Mellon Graduate Fellow

Overview

Stephanie M. López (she/ella) is a PhD Candidate in Spanish from the Department of Romance Studies with a Minor in Feminist, Gender, and Sexuality Studies. She is currently a Society for the Humanities Mellon Graduate Fellow for the 2023-2024 CROSSINGS theme working on her dissertation. Stephanie’s dissertation approaches affect theory from a Latin American corpus and explores how representations of the maternal body become a point of departure to establish a critical theory of affect from Latin America. Her research interests span the areas of 20th and 21st-century Latin American literature and film, decolonial feminist theory, affect theory, motherhood studies, memory studies, narratives of race, and migration studies.

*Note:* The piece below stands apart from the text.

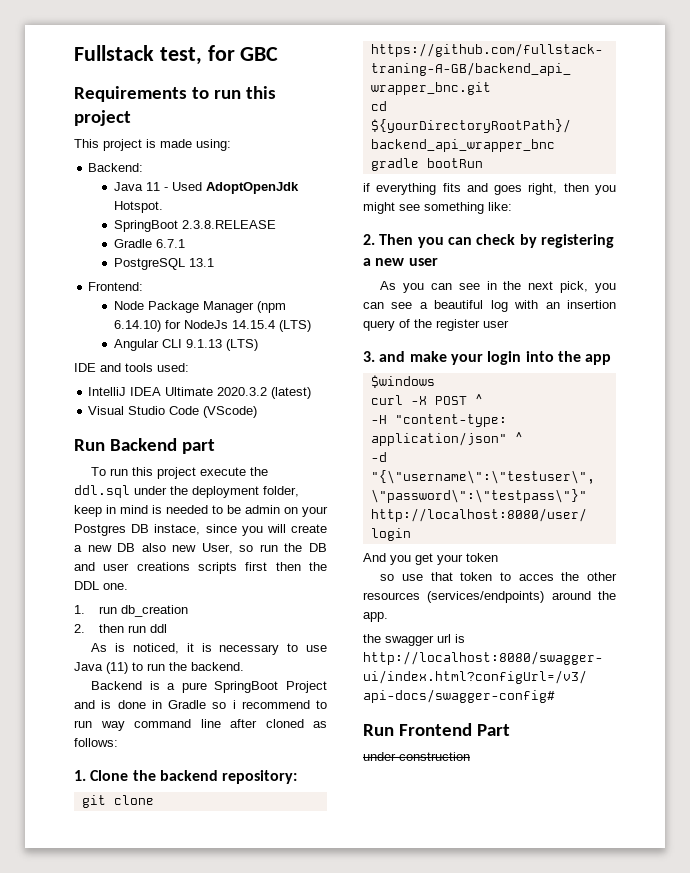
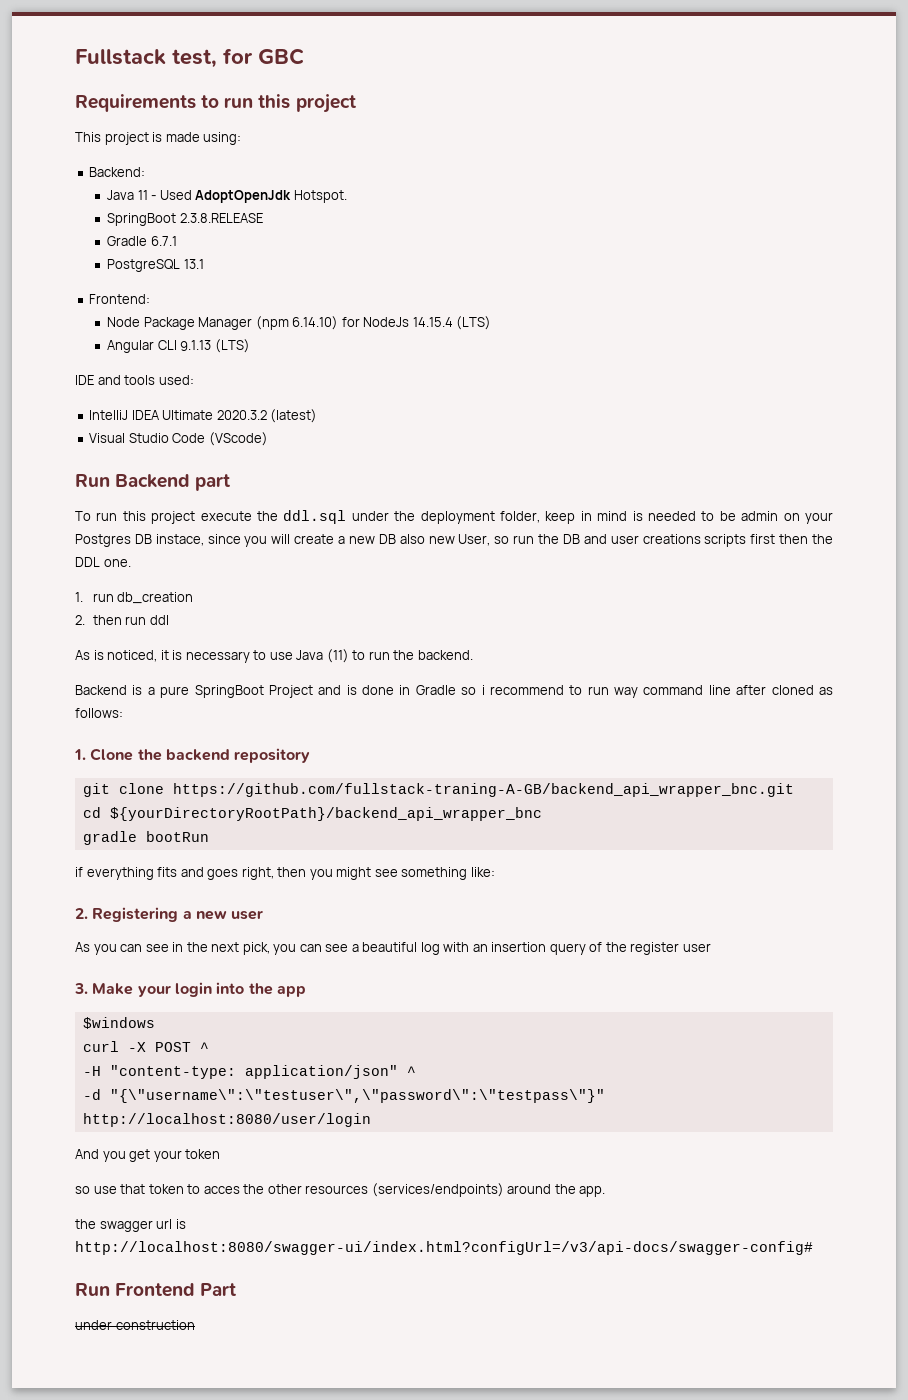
[222,770,298,784] repository: -> [234,748,311,763] repository
[379,234,614,248] Then you can check by registering -> [92,907,179,922] Registering
[379,351,447,362] and make -> [92,983,134,995] Make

She earned her B.A. in Liberal Arts at the Florida Atlantic University and M.A. in Comparative Literature at The Pennsylvania State University (2019), where she focused on intermedial relationships in post-war Japanese literature.  

 

Stephanie’s dissertation Expectant Emotions: Affect, Maternity, and Temporality in Latin American Fiction interrogates the maternal body as a discursive site for affects and develops a theoretical vocabulary that connects groundbreaking social movements with the body and enhances our relationship to the non-human. Expectant Emotions unsettles the maternal body and its ability to circulate and dismantle social attachments complicit in heteropatriarchal reproduction. Mobilizing a decolonial feminist framework, Stephanie argues that portrayals of maternity in twenty-first century Latin American literature and film make palpable the body’s resistance to self-consuming relations and encounters to create openings for new futures and kinship structures. With a focus on pregnant people (personas gestantes), migrating/migrant mothers and racialized mothers, this project explores the maternal body at the intersection of diaspora, reproduction, futurity, and national versus territorial belongings. Ultimately, she puts forth a vocabulary to decolonize maternity in a region where women’s agency and power are intricating linked it.